++++ Data shown ++++

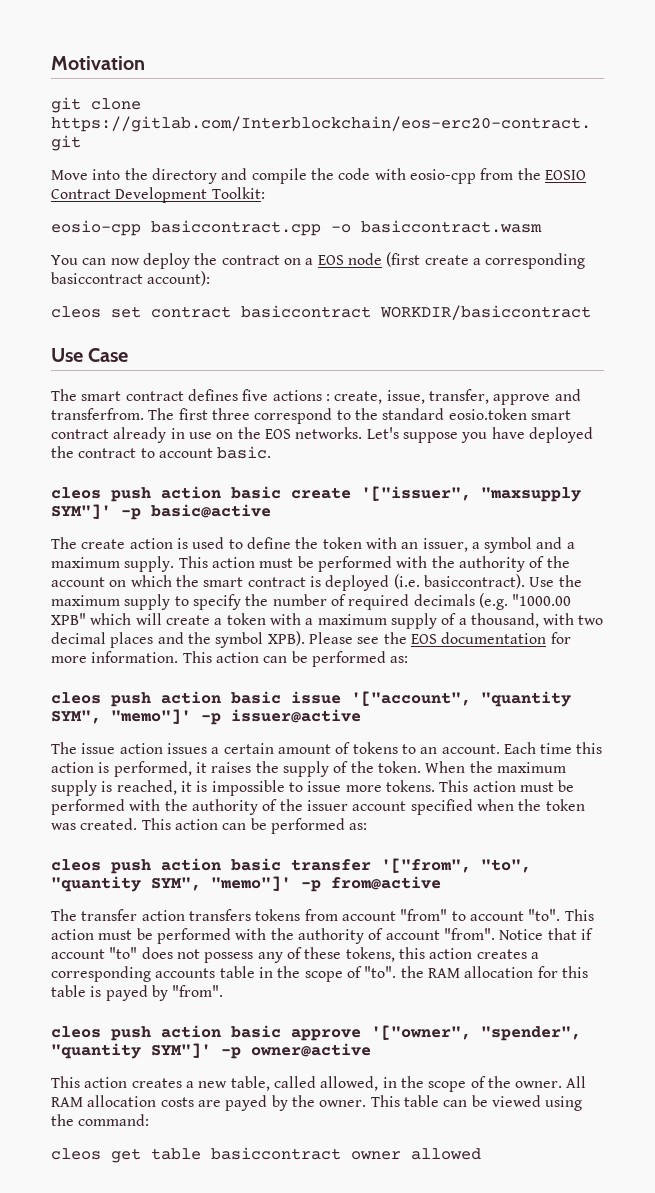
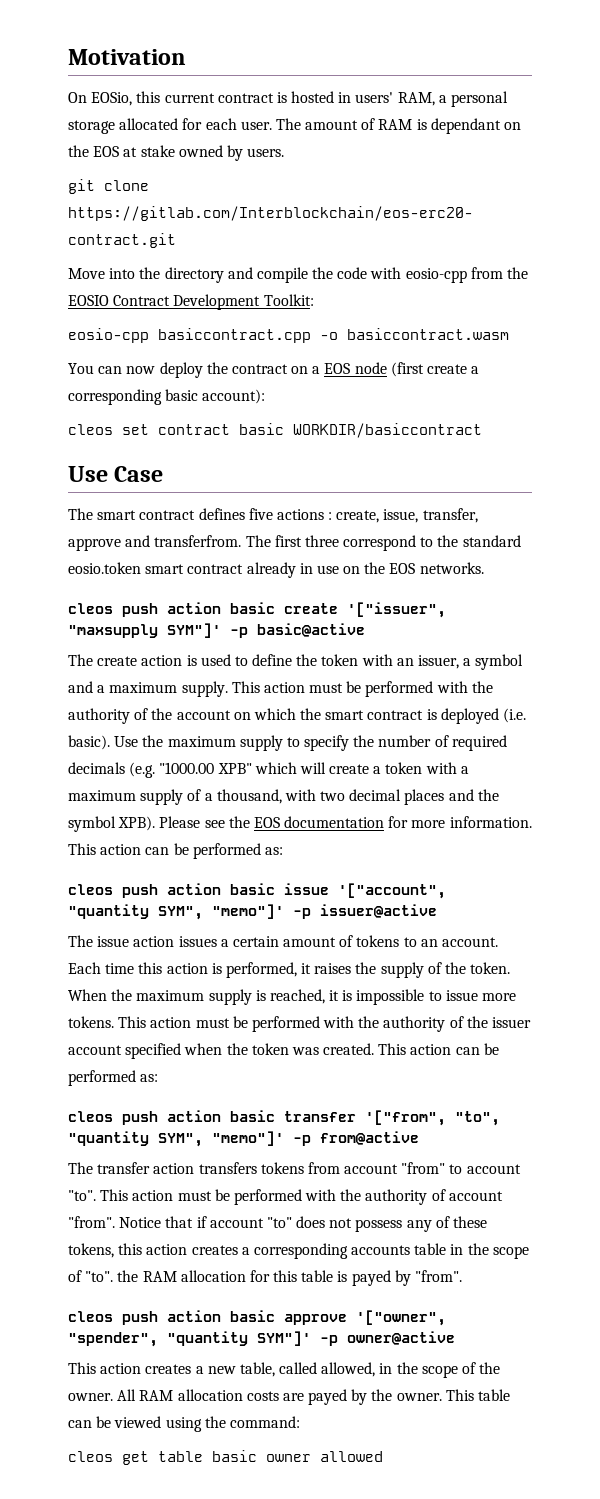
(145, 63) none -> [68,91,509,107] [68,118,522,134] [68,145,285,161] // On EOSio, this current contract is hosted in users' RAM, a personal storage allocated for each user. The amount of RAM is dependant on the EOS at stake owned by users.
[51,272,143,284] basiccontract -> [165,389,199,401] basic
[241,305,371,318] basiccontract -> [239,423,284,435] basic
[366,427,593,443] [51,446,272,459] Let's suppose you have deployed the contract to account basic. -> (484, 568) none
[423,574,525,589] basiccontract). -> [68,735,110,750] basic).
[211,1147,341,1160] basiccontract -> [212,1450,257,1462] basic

++++
++++ Data shown ++++

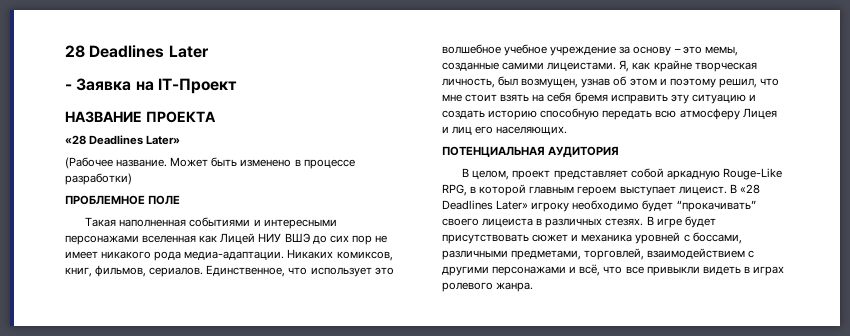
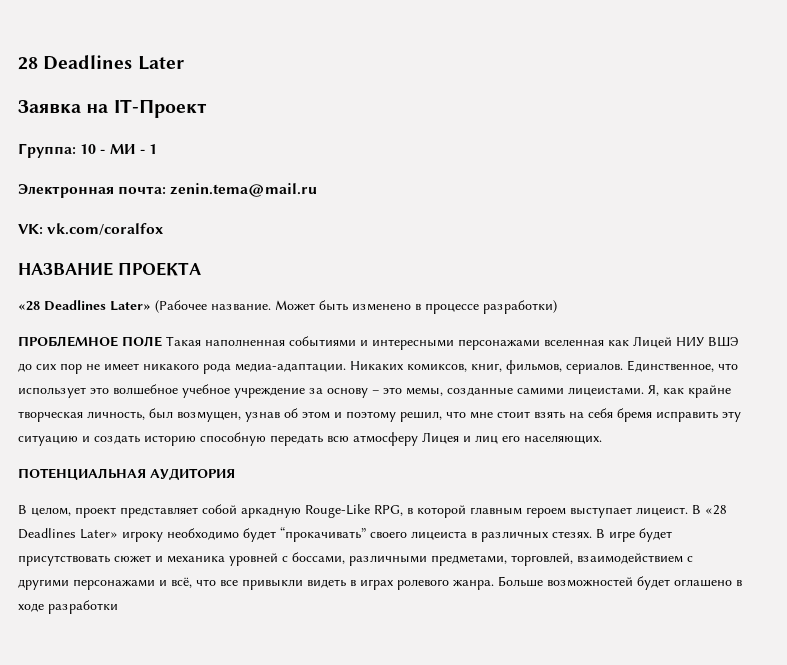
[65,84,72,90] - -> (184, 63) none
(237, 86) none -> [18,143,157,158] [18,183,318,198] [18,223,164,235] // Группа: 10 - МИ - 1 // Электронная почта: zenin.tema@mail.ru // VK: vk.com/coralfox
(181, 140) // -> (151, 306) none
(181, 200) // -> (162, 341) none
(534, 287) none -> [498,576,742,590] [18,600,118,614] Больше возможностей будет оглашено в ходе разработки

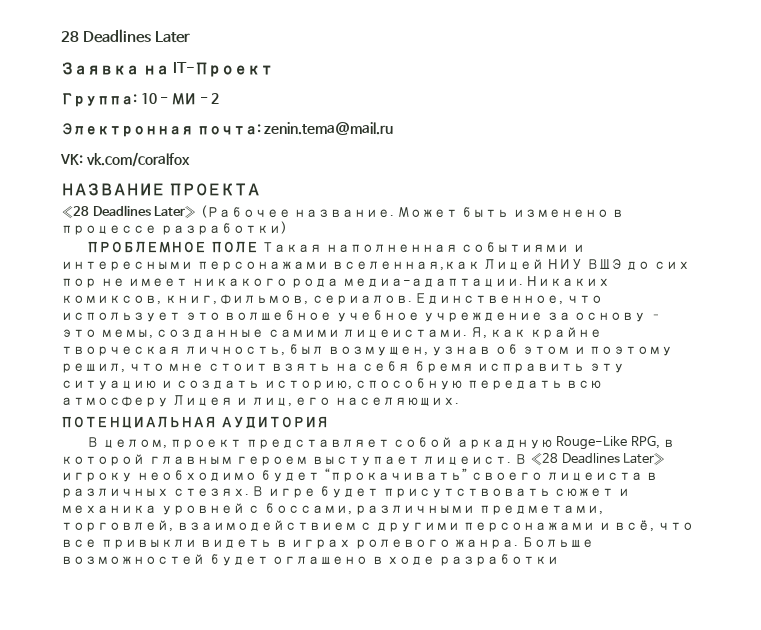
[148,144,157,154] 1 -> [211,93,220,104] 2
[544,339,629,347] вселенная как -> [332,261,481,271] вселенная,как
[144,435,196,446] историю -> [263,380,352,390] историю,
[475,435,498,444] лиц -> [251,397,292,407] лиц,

++++
++++ Data shown ++++

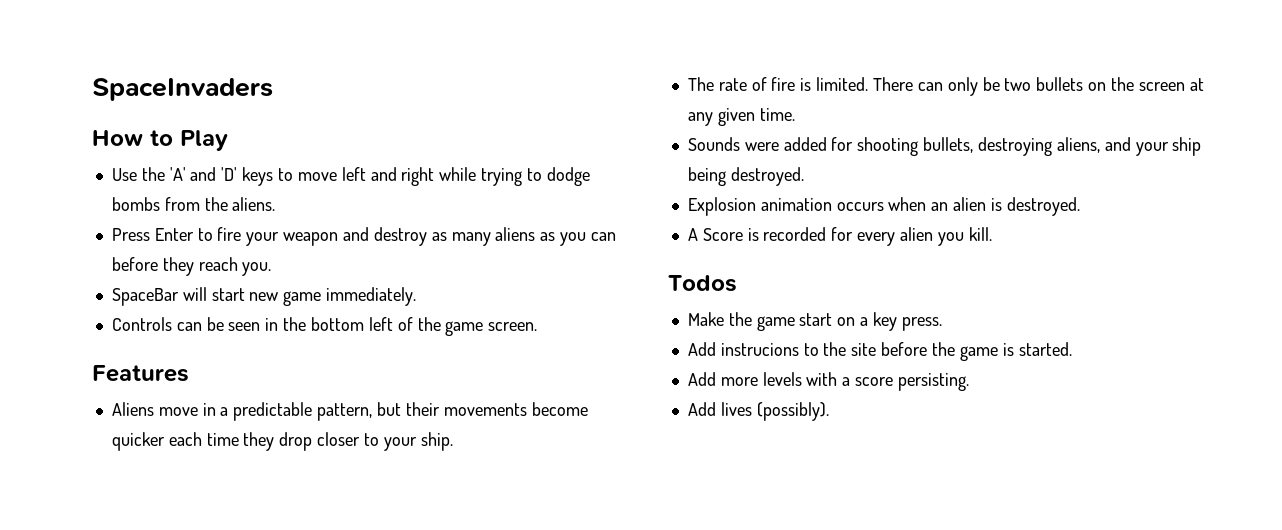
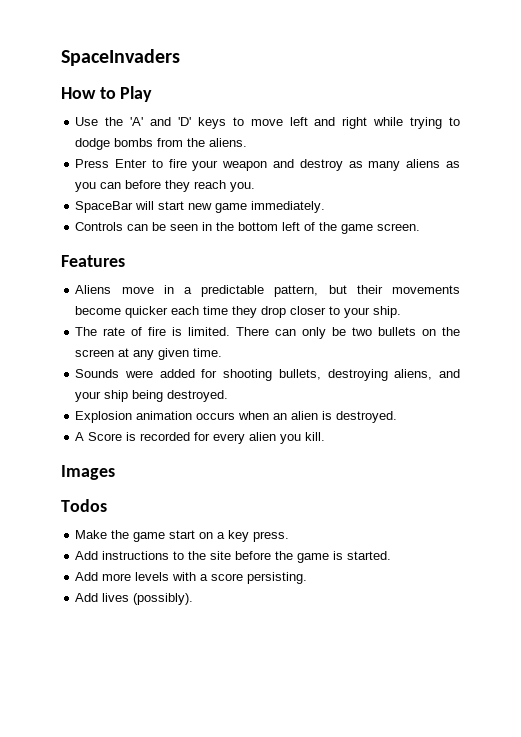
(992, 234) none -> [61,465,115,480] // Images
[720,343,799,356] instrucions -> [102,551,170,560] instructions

++++

Brief:
Copy the lines above that hold the word "none".

Response to this exercise:
(145, 63) none -> [68,91,509,107] [68,118,522,134] [68,145,285,161] // On EOSio, this current contract is hosted in users' RAM, a personal storage allocated for each user. The amount of RAM is dependant on the EOS at stake owned by users.
[366,427,593,443] [51,446,272,459] Let's suppose you have deployed the contract to account basic. -> (484, 568) none
[65,84,72,90] - -> (184, 63) none
(237, 86) none -> [18,143,157,158] [18,183,318,198] [18,223,164,235] // Группа: 10 - МИ - 1 // Электронная почта: zenin.tema@mail.ru // VK: vk.com/coralfox
(181, 140) // -> (151, 306) none
(181, 200) // -> (162, 341) none
(534, 287) none -> [498,576,742,590] [18,600,118,614] Больше возможностей будет оглашено в ходе разработки
(992, 234) none -> [61,465,115,480] // Images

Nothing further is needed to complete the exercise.